Dieses Bild zeigt die kosmische Mikrowellen-Hintergrundstrahlung, die von der COBE-Mission der NASA vier Jahre lang bis zum Jahr 1993 beobachtet wurde.

Bildcredit: DMR, COBE, NASA, Vier-Jahres-Himmelkarte

Beschreibung: Unsere Erde steht nicht still. Die Erde bewegt sich um die Sonne. Die Sonne wandert um das Zentrum der Milchstraße. Die Milchstraße umkreist die Lokale Gruppe. Die Lokale Gruppe stürzt zum Virgo-Galaxienhaufen.

Doch all diese Geschwindigkeiten sind nichts im Vergleich zu jener, mit der sich all diese Objekte zusammen relativ zur kosmischen Mikrowellen-Hintergrundstrahlung (CMBR) bewegen. Diese Ganzhimmelskarte des Satelliten COBE aus dem Jahr 1993 zeigt das Mikrowellenlicht in Richtung der Erdbewegung blauverschoben und somit heißer, während die Mikrowellenstrahlung auf der gegenüberliegenden Seite des Himmels rotverschoben und somit kälter ist.
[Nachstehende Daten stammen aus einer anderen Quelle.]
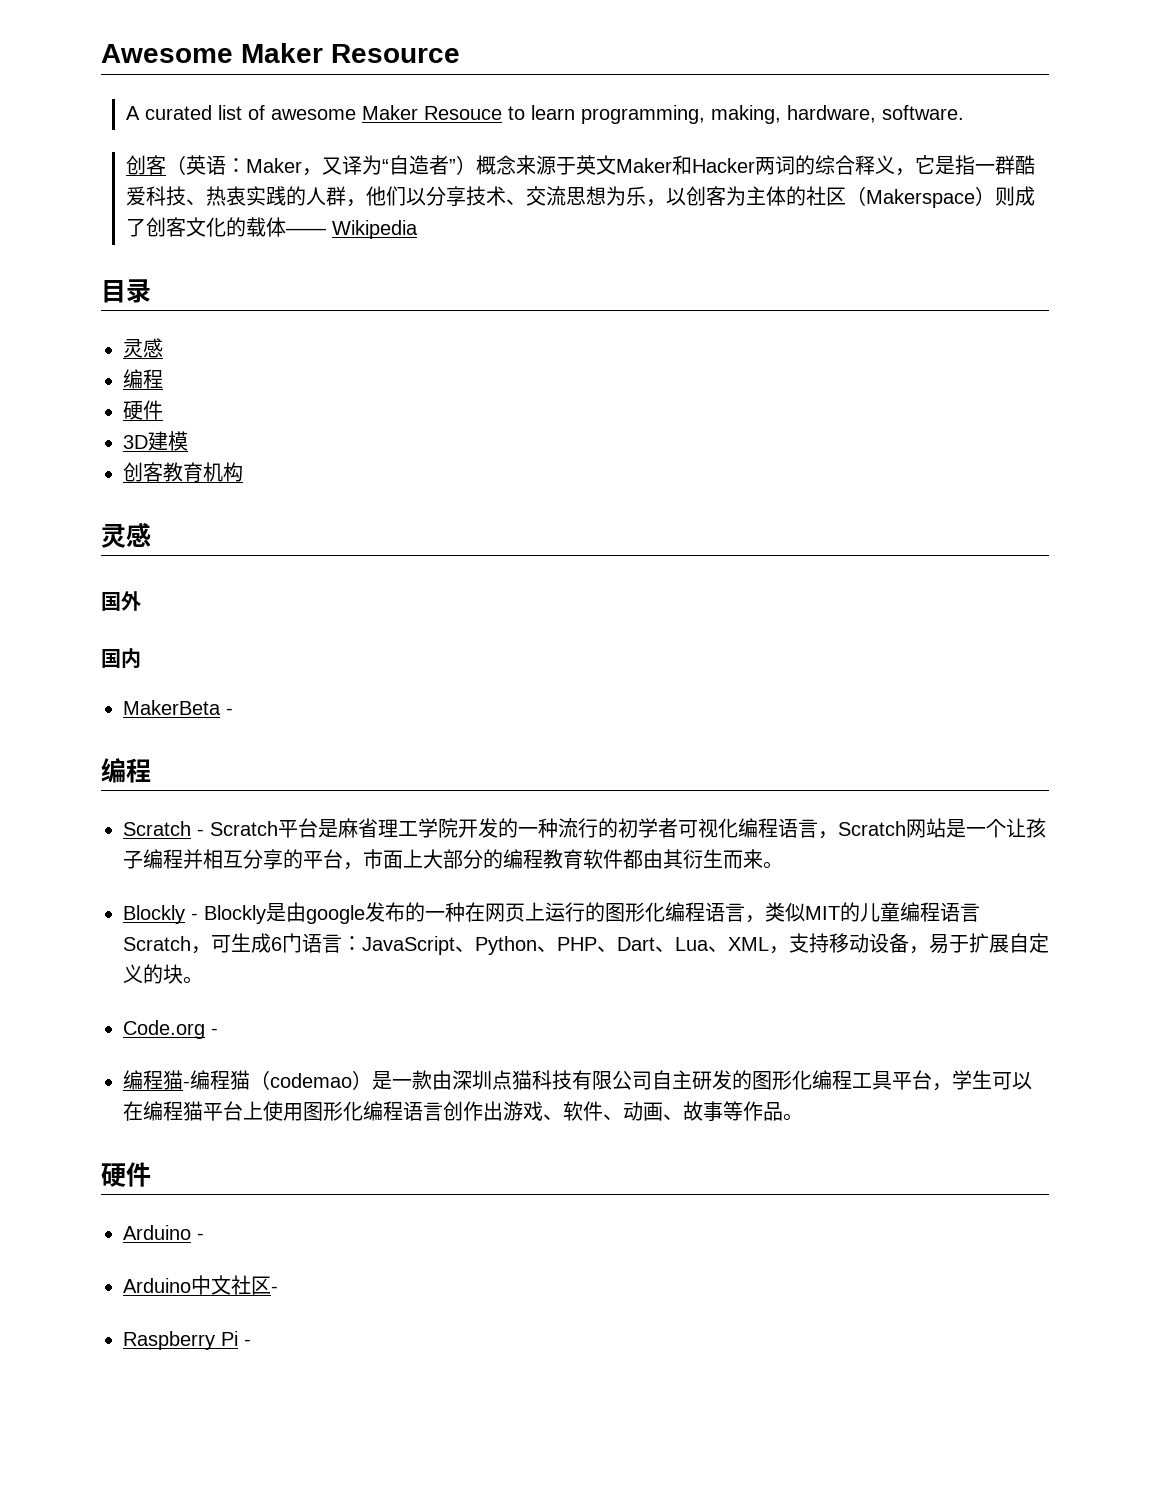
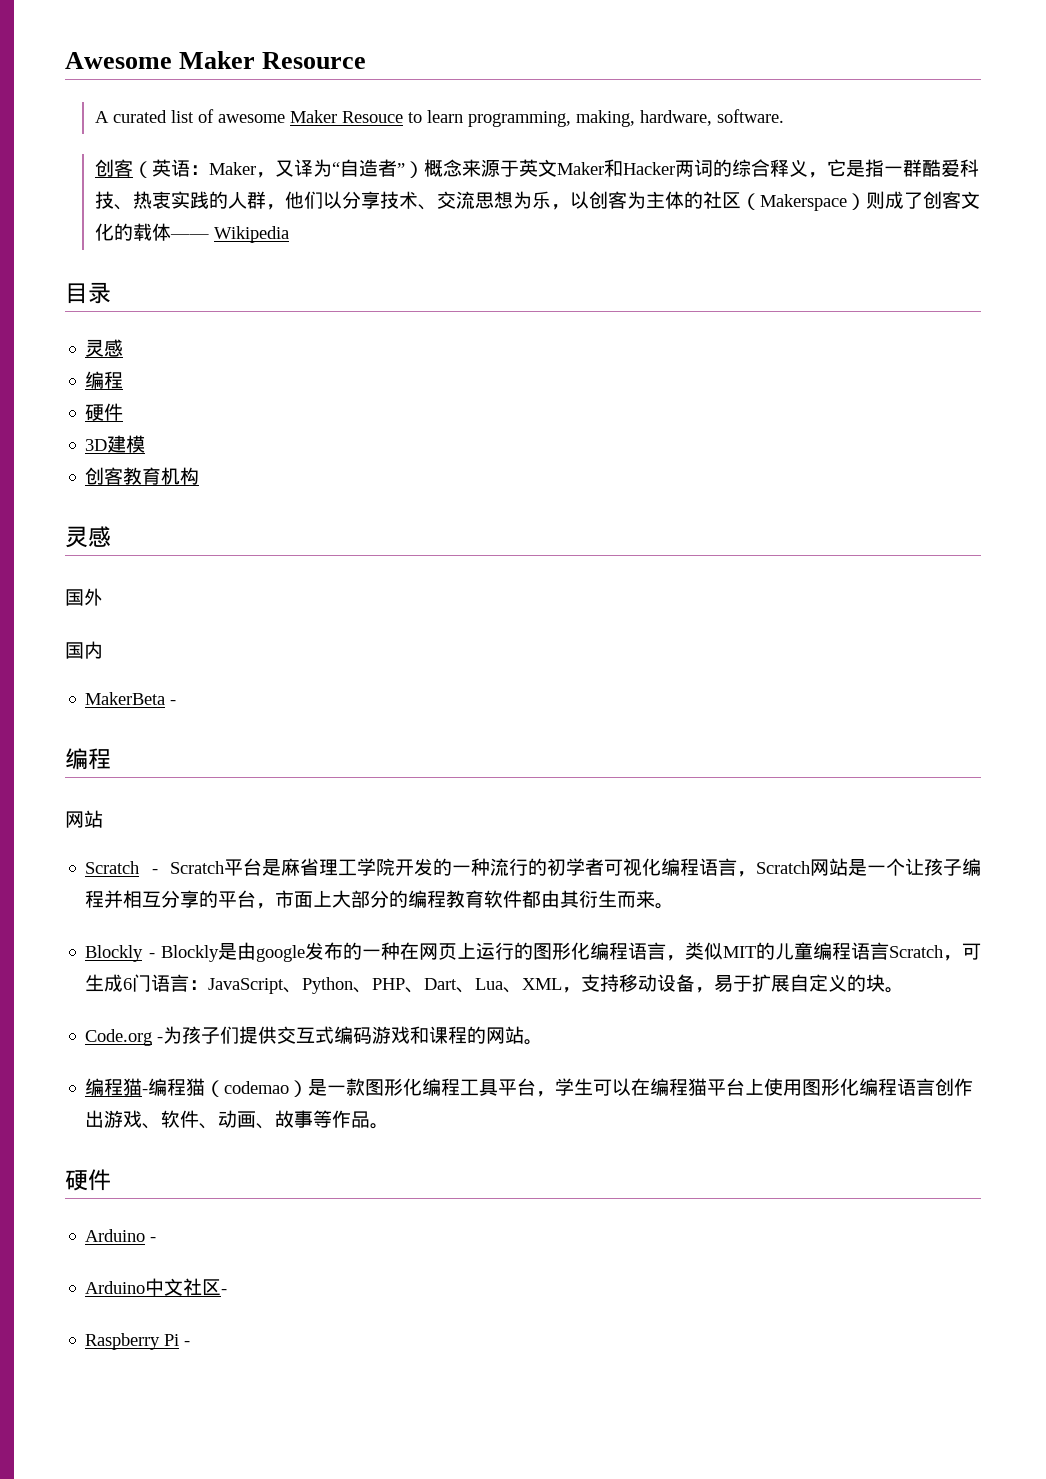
  MakerBeta -
  编程
+ 网站
- Code.org -
+ Code.org -为孩子们提供交互式编码游戏和课程的网站。
- 编程猫-编程猫（codemao）是一款由深圳点猫科技有限公司自主研发的图形化编程工具平台，学生可以在编程猫平台上使用图形化编程语言创作出游戏、软件、动画、故事等作品。
+ 编程猫-编程猫（codemao）是一款图形化编程工具平台，学生可以在编程猫平台上使用图形化编程语言创作出游戏、软件、动画、故事等作品。

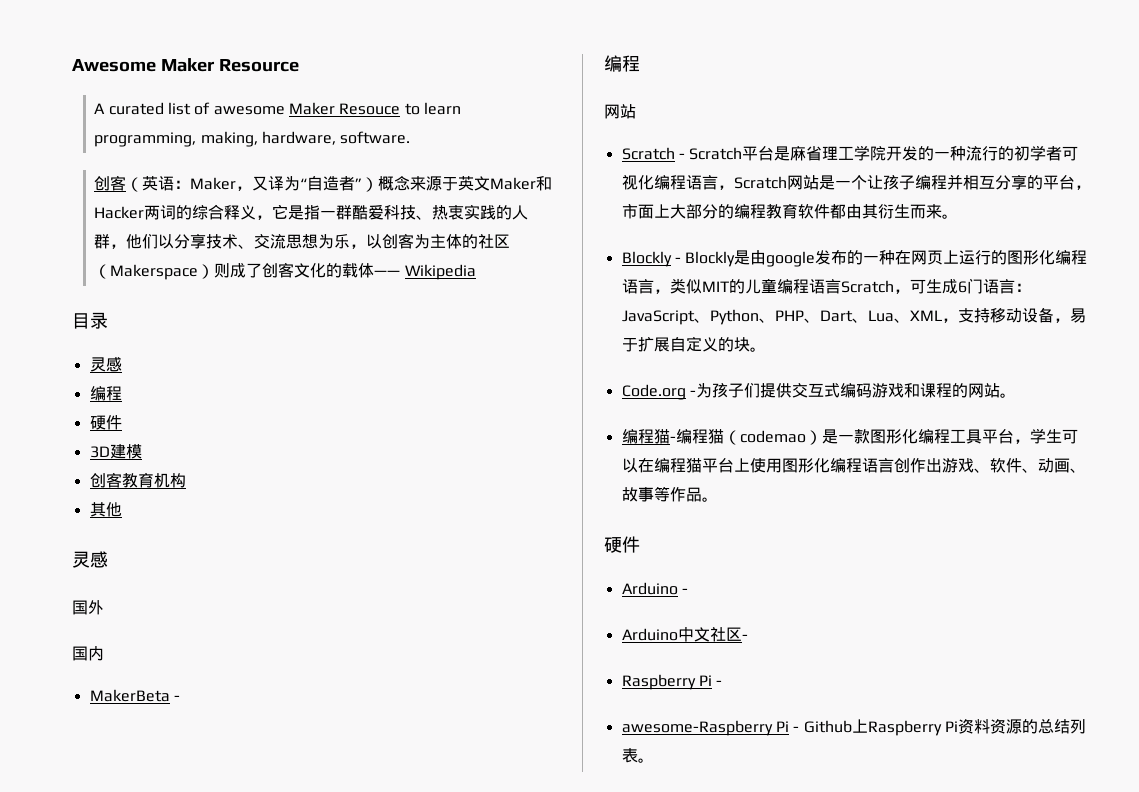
+ 其他
+ awesome-Raspberry Pi - Github上Raspberry Pi资料资源的总结列表。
Die Karte zeigt, dass sich die Lokale Gruppe mit etwa 600 Kilometern pro Sekunde relativ zu dieser urzeitlichen Strahlung bewegt. Diese hohe Geschwindigkeit war zunächst unerwartet und die Größe ist immer noch unerklärlich. Warum bewegen wir uns so schnell? Was ist da draußen?